The toughest part was not getting to hear the voice of my beloved. To know that Krishan was ok, to hold me, share my thoughts with, just having him by my side.
It was 1am. I was wide awake. Nothing to read, write or distract me with. Just me and my thoughts!
In my mind, I saw the prospect of his death. I imagined all these crazy scenarios of his getting into a strange accident, which seemed reasonable for some reason. The odds seemed small, yet high enough. Perhaps there was still more karma for me to play out and god wanted to teach me more lessons. In fact, I started collecting evidence as such.
The mind can play evil tricks with the most irrational fears.
My heart started racing and I was agitated. The baby kicked wildly.
The withdrawal had officially started.
I could not distract myself with anything – book, IPhone, journal – nothing. I had to sit with my body sensations, and simply feel. I had to understand my craving for him, and my aversion to the moment.
A wave of panic came over me. I wanted to knock on the course assistant’s door; begging to call him. Just hear his voice to know nothing happened. But I stayed committed to my vow of noble silence.
I wanted to run the corridors, screaming loudly. A wild woman. Ready to pull my hair and jump out of my body if I could.
But, I decided to stay focused on the meditation. Feeling the immense pain. The profound sadness, the confusion, the darkness.
And a wave of angry dark fear overtook me, blanketing me. Suffocating me. I thought God had betrayed me, as I’d always suspected he/she would. I saw myself die.
Then, interestingly, I saw that I didn’t exist. I never existed. I am because Krishan is. And only my deep divine love for him exists.
I saw his divine and noble qualities, enumerating them, and I smiled childishly, joyfully.
I didn’t need anything from him, i am nothing. I have no Self. I just love him. I AM my love for him. and through this love, I saw myself loving everyone, everything in the cosmos.
And we merged in divine union. I stayed with the ‘christening’ moment, and began to feel a deep bliss. A golden light. I beamed in this revelation.
And fell asleep.
But the days following, the withdrawal and irrational sadness, anxiety and fears continued, but lessened. I inched into being able to sleep for longer and longer periods. And meditate an hour between each REM cycle.
I learned to become more equanimous. Surrendered. Knowing that if we were to be together again in this lifetime, I would not want anything from him. I just want to love him unconditionally. I regretted all the mean things I said, my criticism, my impatience, my focusing on work instead of him. How I played little games, or disapproved of him – keeping him at a distance; and protecting my independence. I realized it all stemmed from this underlying subconscious fear of his death.
I vowed to simply love him, as he is, and cherish every moment with him.
And through this surrender, I examined all my core relationships, each one – my parents, siblings. And saw how my love had been tainted by conditionality – and as Buddha talked about, aversions and cravings. I spent days reflecting on each, going through the same process, extending out to wider circles of connections. I was lucky that I had resolved a lot of my relationship issues prior to going, otherwise it would have caused even more suffering!

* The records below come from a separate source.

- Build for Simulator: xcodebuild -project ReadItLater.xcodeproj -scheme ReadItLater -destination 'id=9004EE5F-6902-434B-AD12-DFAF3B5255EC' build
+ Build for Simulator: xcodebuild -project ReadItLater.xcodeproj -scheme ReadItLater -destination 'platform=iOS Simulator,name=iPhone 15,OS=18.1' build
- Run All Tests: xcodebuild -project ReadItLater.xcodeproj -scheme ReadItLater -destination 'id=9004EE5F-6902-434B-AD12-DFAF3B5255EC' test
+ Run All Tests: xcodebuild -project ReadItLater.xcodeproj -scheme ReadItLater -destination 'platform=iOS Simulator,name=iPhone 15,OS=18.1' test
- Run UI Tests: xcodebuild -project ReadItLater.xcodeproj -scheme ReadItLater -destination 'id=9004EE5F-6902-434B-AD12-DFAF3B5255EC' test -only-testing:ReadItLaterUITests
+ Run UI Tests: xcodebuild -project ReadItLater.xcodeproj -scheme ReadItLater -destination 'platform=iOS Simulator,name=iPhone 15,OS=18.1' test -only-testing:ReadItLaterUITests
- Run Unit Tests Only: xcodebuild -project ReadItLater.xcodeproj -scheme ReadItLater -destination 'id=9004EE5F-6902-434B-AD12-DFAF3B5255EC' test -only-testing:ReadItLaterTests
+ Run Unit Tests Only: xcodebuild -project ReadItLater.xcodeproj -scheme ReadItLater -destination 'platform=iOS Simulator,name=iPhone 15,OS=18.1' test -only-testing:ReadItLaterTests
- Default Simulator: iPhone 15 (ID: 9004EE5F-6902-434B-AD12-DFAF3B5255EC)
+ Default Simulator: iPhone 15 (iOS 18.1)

I also felt deep compassion for those who were in prisons, mental institutions and other situations where they couldn’t get any psychological medicine and divine feminine nurturing, when they need it most.
I died, but reawakened.
On the last day, when meeting other women, I learned that nearly all the women in my end of the corridor went through the same irrational fears. And I felt comforted that I wasn’t the only one!!
I imagined the scenario of Krishan and I reuniting countless times. How I would run to his arms, and tell him everything. Shower him with kisses. Hold him tightly. Accept his humanity and sacredness.

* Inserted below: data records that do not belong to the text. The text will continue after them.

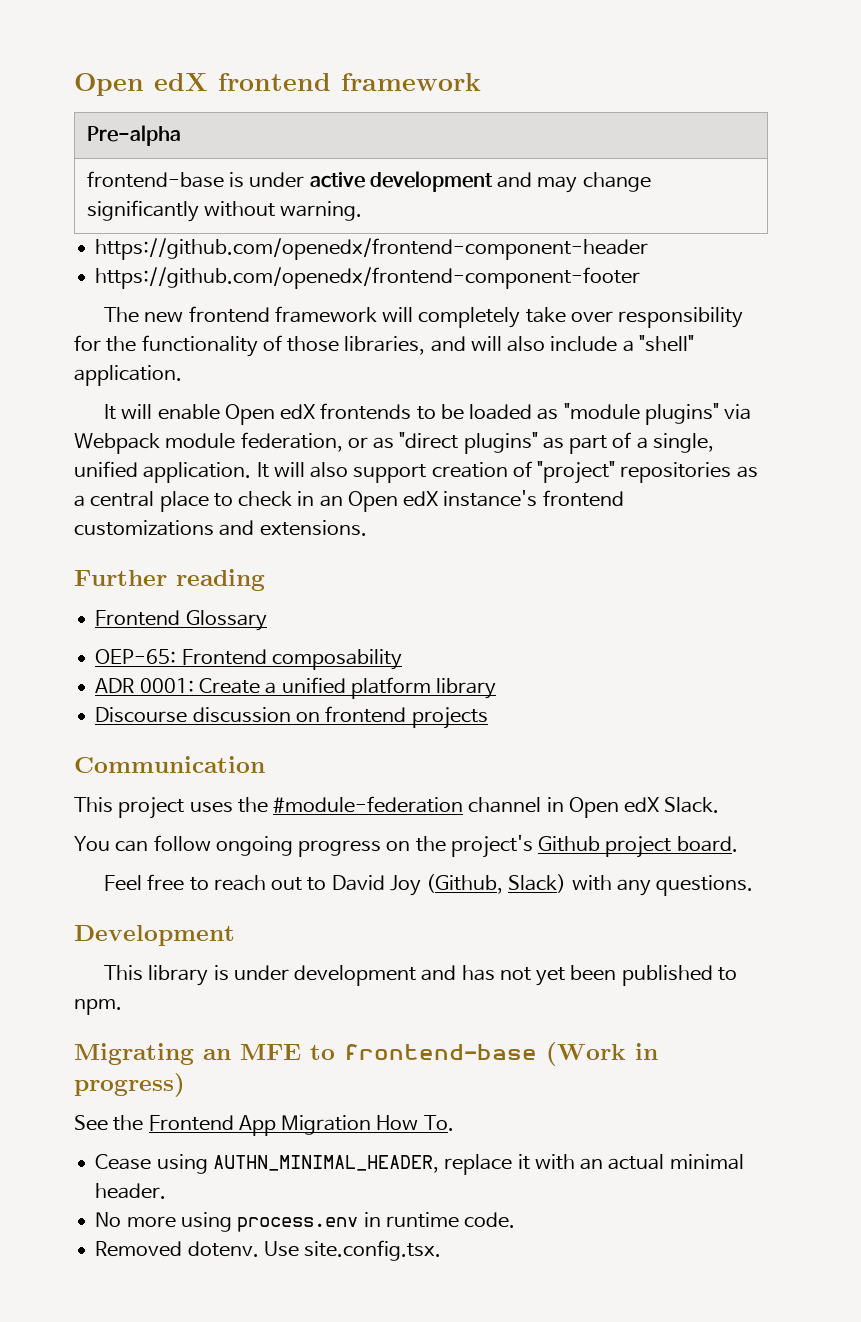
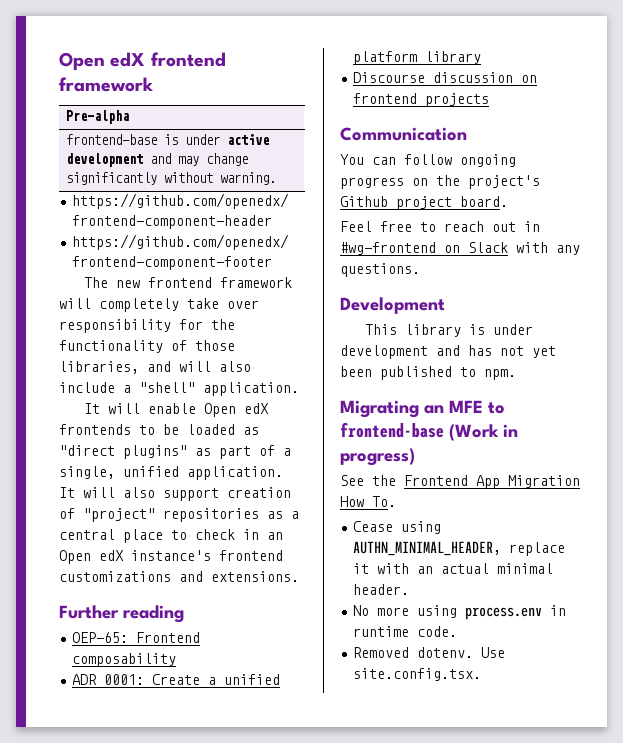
- It will enable Open edX frontends to be loaded as "module plugins" via Webpack module federation, or as "direct plugins" as part of a single, unified application.
+ It will enable Open edX frontends to be loaded as "direct plugins" as part of a single, unified application.
- Frontend Glossary
- This project uses the #module-federation channel in Open edX Slack.
- Feel free to reach out to David Joy (Github, Slack) with any questions.
+ Feel free to reach out in #wg-frontend on Slack with any questions.

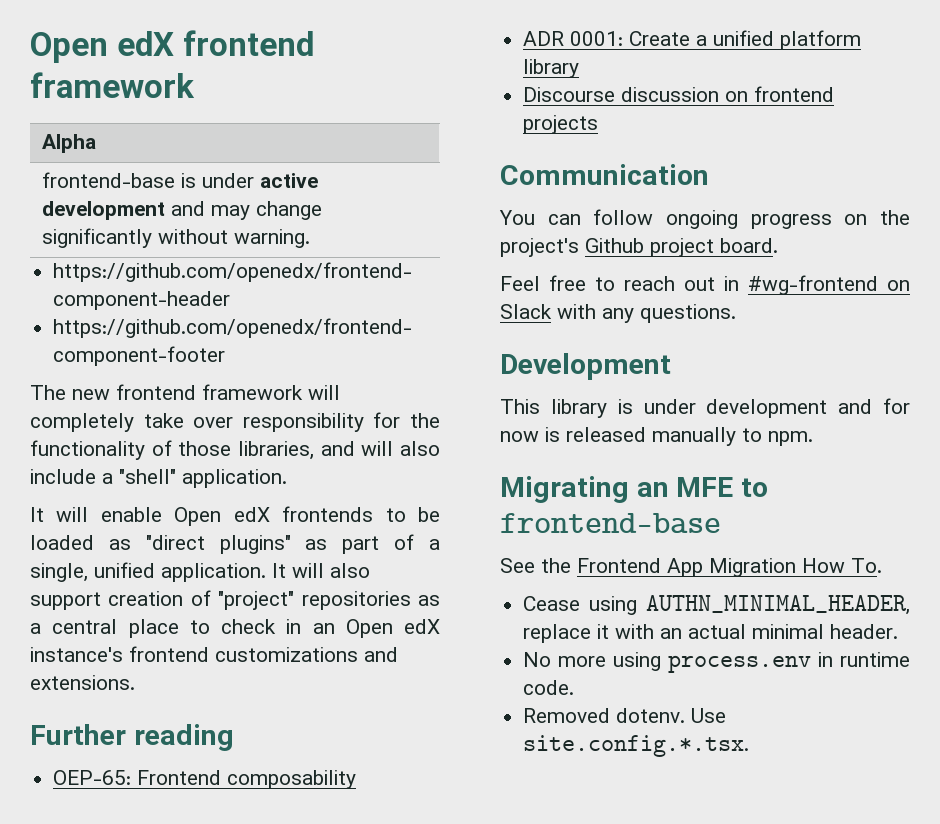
- Pre-alpha
+ Alpha
- This library is under development and has not yet been published to npm.
+ This library is under development and for now is released manually to npm.
- Migrating an MFE to frontend-base (Work in progress)
+ Migrating an MFE to frontend-base
- Use site.config.tsx.
+ Use site.config.*.tsx.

I meditated on this craving, and burned through so much. Purged. Krishan became my teacher in opening my heart, as I examined each part of my life. His life, his stories, his virtues, all became my guide posts as I navigated dark tunnels within myself. He was a beacon for me, and I was grateful.
And that morning of departure, strangely, I was calm. I didn’t rush to the phone. I ate, cleaned up, chatted with a beautiful woman (who had lost all her siblings, parents and 26 year old son). I was somber, and accepting of the realities of this human existence.
Then I received my phone, and made the call.
He picked up immediately, and we both laughed and cried at the same time.